Exercise:
Could you output the entries that follow exactly, omitting any pictures they contain?

(Material provided begins)

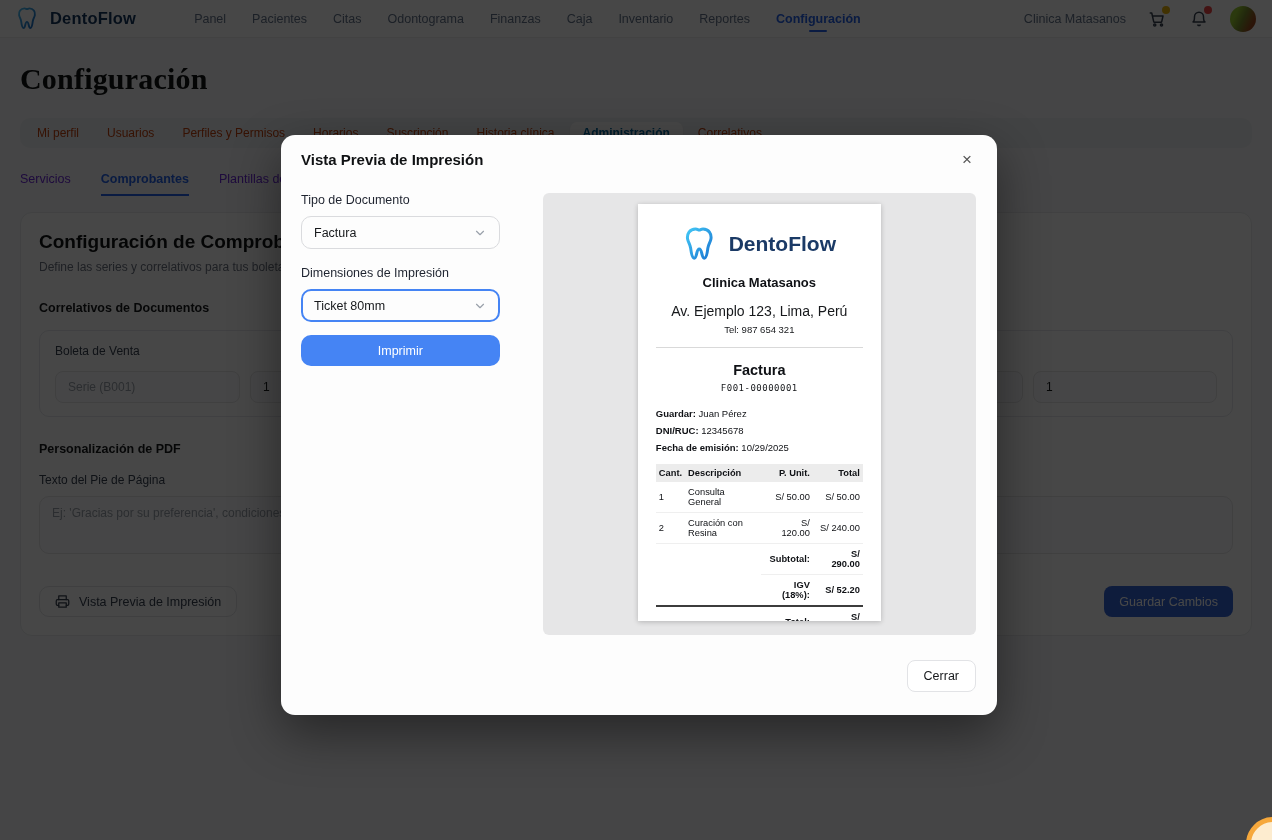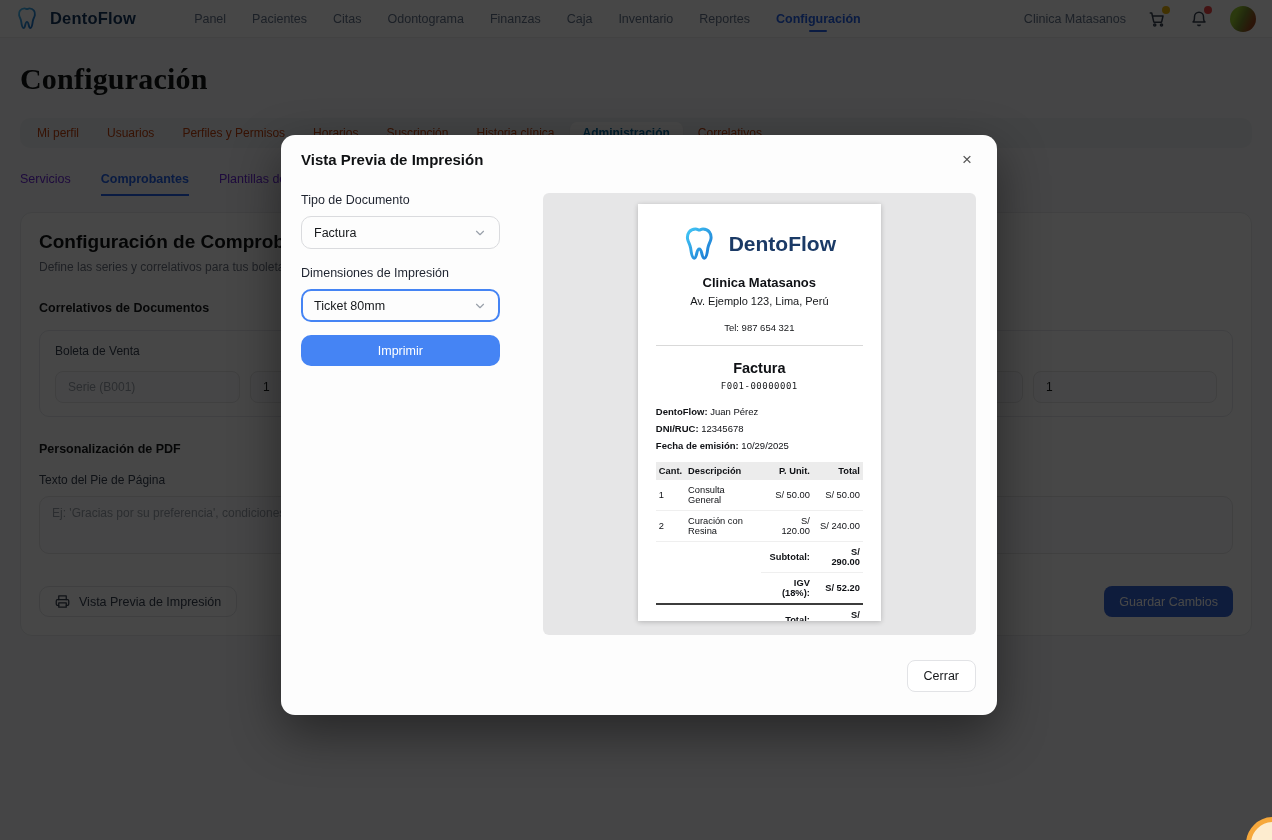--- a/index.html
+++ b/index.html
@@ -70,7 +70,7 @@
   .ticket-logo { display:flex; align-items:center; justify-content:center; gap:6px; margin-top:7px; }
   .ticket-brand { font-size:21px; font-weight:bold; color:#1b3a66; }
   .ticket-clinic { font-size:13px; font-weight:bold; margin-top:11px; color:#0f1115; }
-  .ticket-addr { font-size:11px; margin-top:5px; color:#16181b; }
+  .ticket-addr { font-size:14px; margin-top:13px; color:#16181b; }
   .ticket-phone { font-size:9.5px; margin-top:15px; color:#16181b; }
   .ticket-hr { border:none; border-top:1px solid #d9d9d9; margin:12px 0 0 0; }
   .ticket-doc-title { font-size:14.5px; font-weight:bold; margin-top:14px; color:#0f1115; }

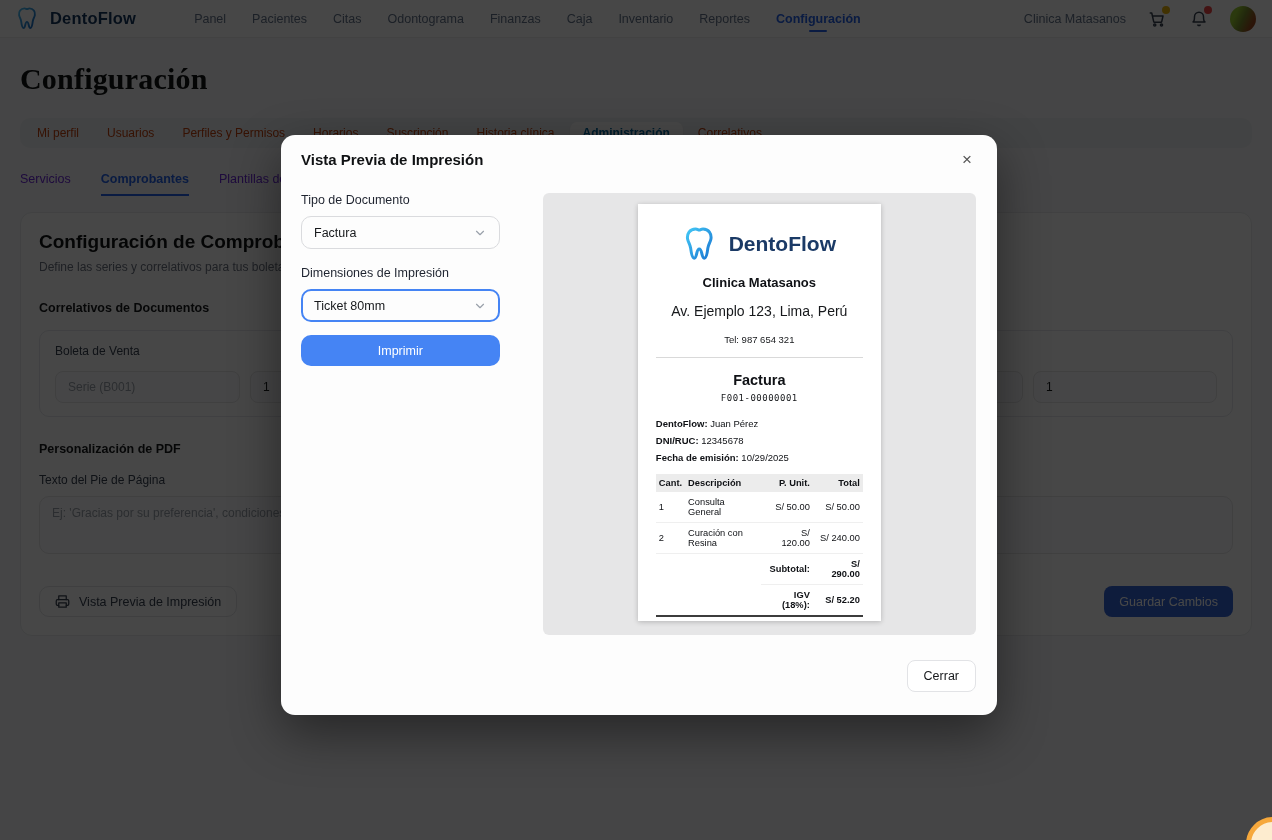--- a/index.html
+++ b/index.html
@@ -71,7 +71,7 @@
   .ticket-brand { font-size:21px; font-weight:bold; color:#1b3a66; }
   .ticket-clinic { font-size:13px; font-weight:bold; margin-top:11px; color:#0f1115; }
   .ticket-addr { font-size:14px; margin-top:13px; color:#16181b; }
-  .ticket-phone { font-size:9.5px; margin-top:15px; color:#16181b; }
+  .ticket-phone { font-size:9.5px; margin-top:5px; color:#16181b; }
   .ticket-hr { border:none; border-top:1px solid #d9d9d9; margin:12px 0 0 0; }
   .ticket-doc-title { font-size:14.5px; font-weight:bold; margin-top:14px; color:#0f1115; }
   .ticket-doc-num { font-family:"DejaVu Sans Mono", monospace; font-size:9px; margin-top:5px; letter-spacing:.5px; color:#16181b; }

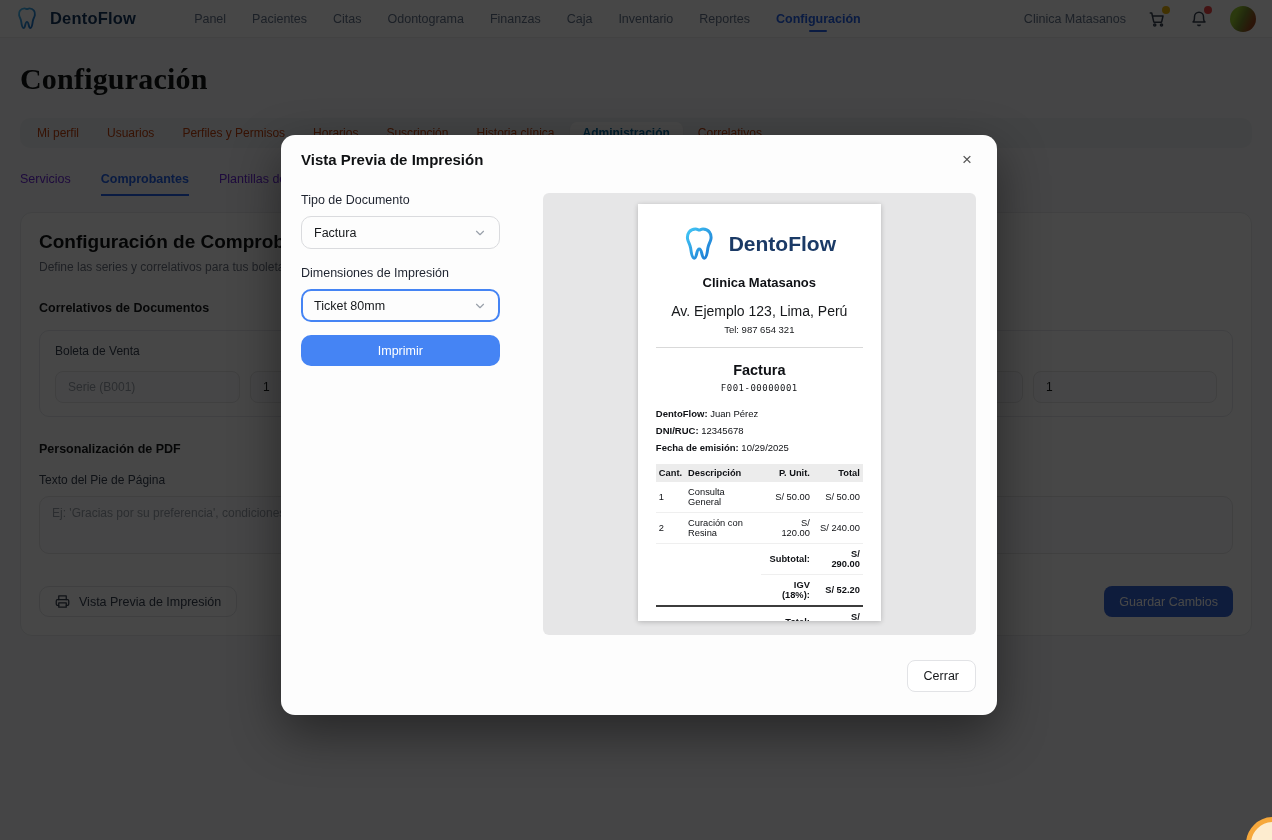--- a/index.html
+++ b/index.html
@@ -255,7 +255,7 @@
         <div class="ticket-doc-num">F001-00000001</div>
 
         <div class="ticket-info">
-          <div><b>DentoFlow:</b> <span>Juan Pérez</span></div>
+          <div><b>Guardar:</b> <span>Juan Pérez</span></div>
           <div><b>DNI/RUC:</b> <span>12345678</span></div>
           <div><b>Fecha de emisión:</b> <span>10/29/2025</span></div>
         </div>

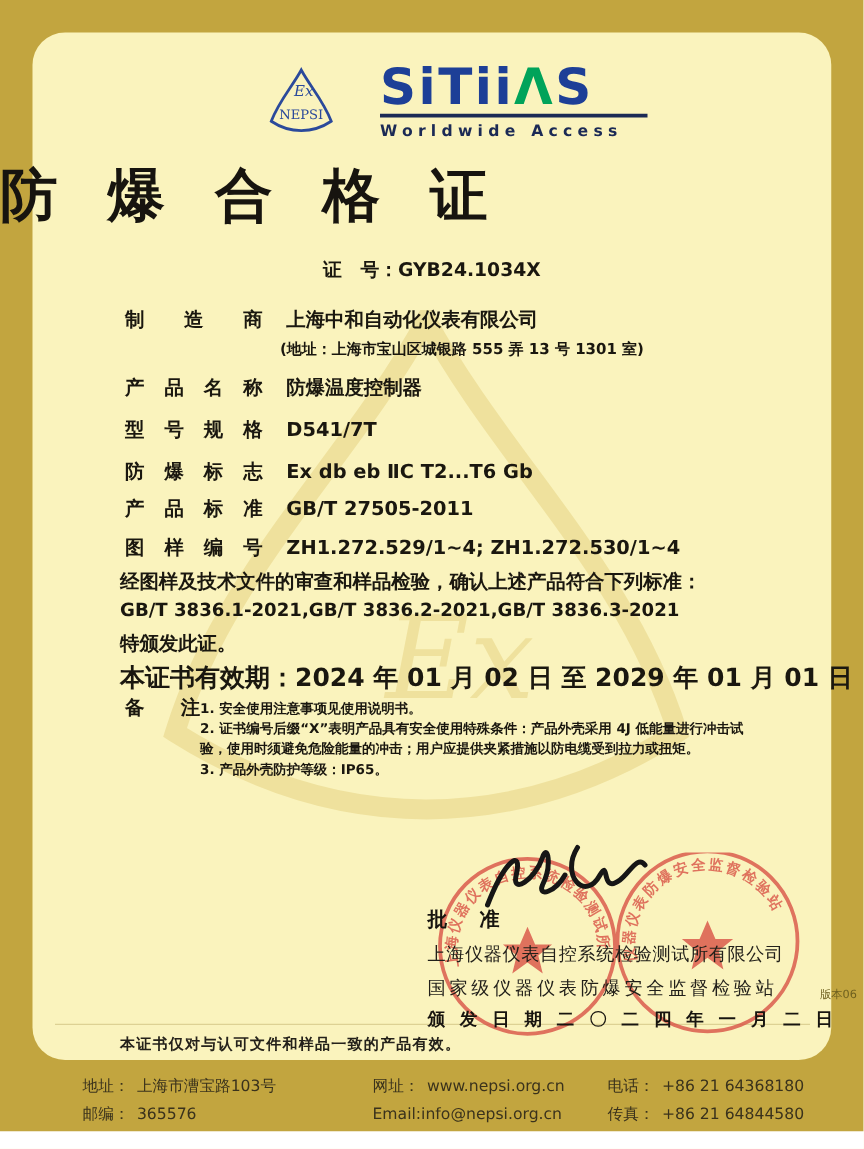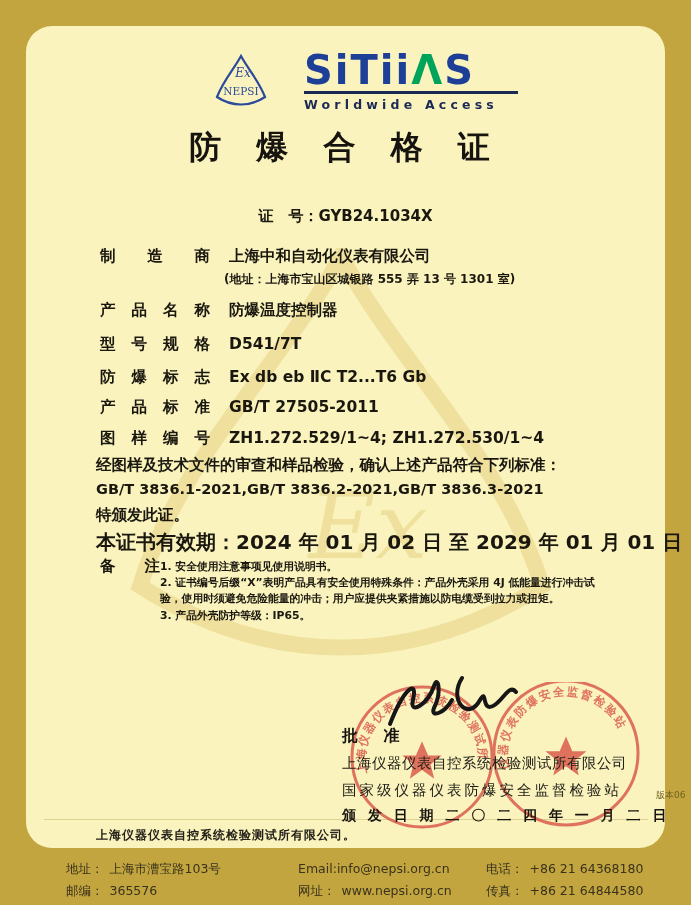--- a/index.html
+++ b/index.html
@@ -19,8 +19,8 @@
   .tagline-rule { height:3px; background:#1b2a55; margin-top:1px; }
   .tagline { font-size:12.5px; font-weight:bold; color:#1b2a55; letter-spacing:4.2px; margin-top:3px; white-space:nowrap; }
 
-  .title { position:absolute; left:0; right:0; top:126px; text-align:center;
-           font-size:32px; font-weight:bold; color:#17140f; letter-spacing:12px; }
+  .title { position:absolute; left:0; right:0; top:126px; 
+           font-size:46px; font-weight:bold; color:#17140f; letter-spacing:12px; }
   .cert-line { position:absolute; left:0; right:0; top:207px; text-align:center;
                font-size:15px; font-weight:bold; color:#1a170f; }
 

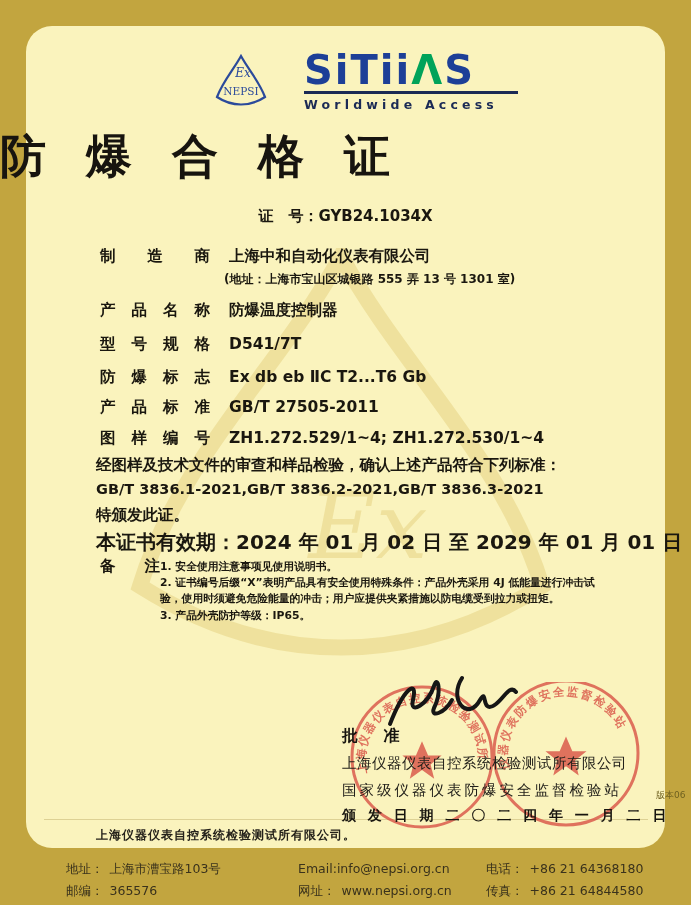--- a/index.html
+++ b/index.html
@@ -154,7 +154,7 @@
   <div class="issue-date">颁 发 日 期 二 〇 二 四 年 一 月 二 日</div>
 
   <div class="bottom-rule"></div>
-  <div class="validity-note">上海仪器仪表自控系统检验测试所有限公司。</div>
+  <div class="validity-note">本证书仅对与认可文件和样品一致的产品有效。</div>
   <div class="version-tag">版本06</div>
 
   <div class="footer-col fc1">

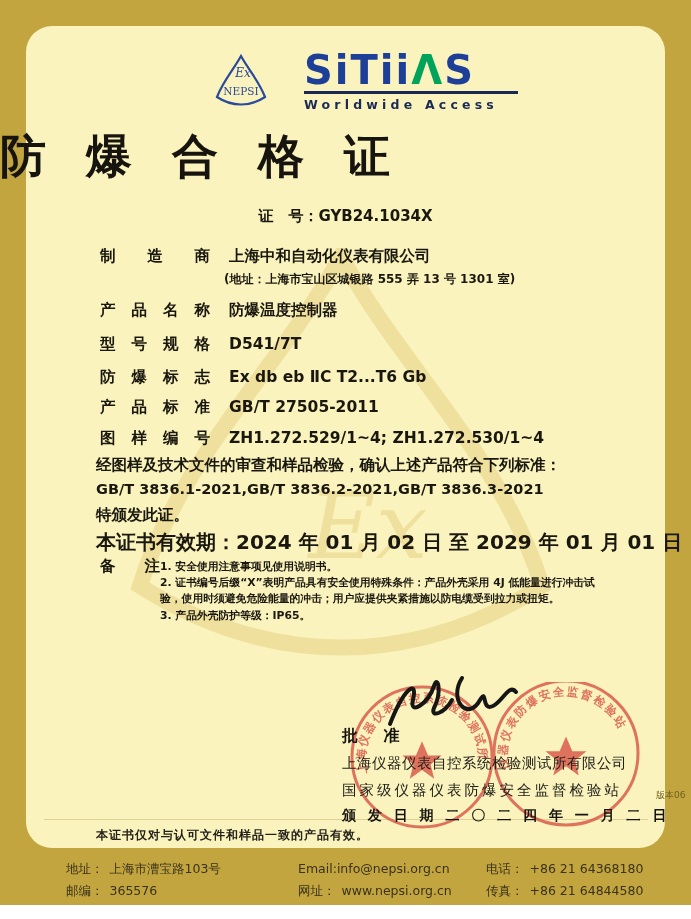--- a/index.html
+++ b/index.html
@@ -162,8 +162,8 @@
     <div><span class="lbl">邮编：</span><span>365576</span></div>
   </div>
   <div class="footer-col fc2">
+    <div><span class="lbl">网址：</span><span>www.nepsi.org.cn</span></div>
     <div><span>Email:info@nepsi.org.cn</span></div>
-    <div><span class="lbl">网址：</span><span>www.nepsi.org.cn</span></div>
   </div>
   <div class="footer-col fc3">
     <div><span class="lbl">电话：</span><span>+86 21 64368180</span></div>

(Material provided ends)

Your response:
--- a/index.html
+++ b/index.html
@@ -70,7 +70,7 @@
   .ticket-logo { display:flex; align-items:center; justify-content:center; gap:6px; margin-top:7px; }
   .ticket-brand { font-size:21px; font-weight:bold; color:#1b3a66; }
   .ticket-clinic { font-size:13px; font-weight:bold; margin-top:11px; color:#0f1115; }
-  .ticket-addr { font-size:11px; margin-top:5px; color:#16181b; }
+  .ticket-addr { font-size:14px; margin-top:13px; color:#16181b; }
   .ticket-phone { font-size:9.5px; margin-top:15px; color:#16181b; }
   .ticket-hr { border:none; border-top:1px solid #d9d9d9; margin:12px 0 0 0; }
   .ticket-doc-title { font-size:14.5px; font-weight:bold; margin-top:14px; color:#0f1115; }

--- a/index.html
+++ b/index.html
@@ -71,7 +71,7 @@
   .ticket-brand { font-size:21px; font-weight:bold; color:#1b3a66; }
   .ticket-clinic { font-size:13px; font-weight:bold; margin-top:11px; color:#0f1115; }
   .ticket-addr { font-size:14px; margin-top:13px; color:#16181b; }
-  .ticket-phone { font-size:9.5px; margin-top:15px; color:#16181b; }
+  .ticket-phone { font-size:9.5px; margin-top:5px; color:#16181b; }
   .ticket-hr { border:none; border-top:1px solid #d9d9d9; margin:12px 0 0 0; }
   .ticket-doc-title { font-size:14.5px; font-weight:bold; margin-top:14px; color:#0f1115; }
   .ticket-doc-num { font-family:"DejaVu Sans Mono", monospace; font-size:9px; margin-top:5px; letter-spacing:.5px; color:#16181b; }

--- a/index.html
+++ b/index.html
@@ -255,7 +255,7 @@
         <div class="ticket-doc-num">F001-00000001</div>
 
         <div class="ticket-info">
-          <div><b>DentoFlow:</b> <span>Juan Pérez</span></div>
+          <div><b>Guardar:</b> <span>Juan Pérez</span></div>
           <div><b>DNI/RUC:</b> <span>12345678</span></div>
           <div><b>Fecha de emisión:</b> <span>10/29/2025</span></div>
         </div>

--- a/index.html
+++ b/index.html
@@ -19,8 +19,8 @@
   .tagline-rule { height:3px; background:#1b2a55; margin-top:1px; }
   .tagline { font-size:12.5px; font-weight:bold; color:#1b2a55; letter-spacing:4.2px; margin-top:3px; white-space:nowrap; }
 
-  .title { position:absolute; left:0; right:0; top:126px; text-align:center;
-           font-size:32px; font-weight:bold; color:#17140f; letter-spacing:12px; }
+  .title { position:absolute; left:0; right:0; top:126px; 
+           font-size:46px; font-weight:bold; color:#17140f; letter-spacing:12px; }
   .cert-line { position:absolute; left:0; right:0; top:207px; text-align:center;
                font-size:15px; font-weight:bold; color:#1a170f; }
 

--- a/index.html
+++ b/index.html
@@ -154,7 +154,7 @@
   <div class="issue-date">颁 发 日 期 二 〇 二 四 年 一 月 二 日</div>
 
   <div class="bottom-rule"></div>
-  <div class="validity-note">上海仪器仪表自控系统检验测试所有限公司。</div>
+  <div class="validity-note">本证书仅对与认可文件和样品一致的产品有效。</div>
   <div class="version-tag">版本06</div>
 
   <div class="footer-col fc1">

--- a/index.html
+++ b/index.html
@@ -162,8 +162,8 @@
     <div><span class="lbl">邮编：</span><span>365576</span></div>
   </div>
   <div class="footer-col fc2">
+    <div><span class="lbl">网址：</span><span>www.nepsi.org.cn</span></div>
     <div><span>Email:info@nepsi.org.cn</span></div>
-    <div><span class="lbl">网址：</span><span>www.nepsi.org.cn</span></div>
   </div>
   <div class="footer-col fc3">
     <div><span class="lbl">电话：</span><span>+86 21 64368180</span></div>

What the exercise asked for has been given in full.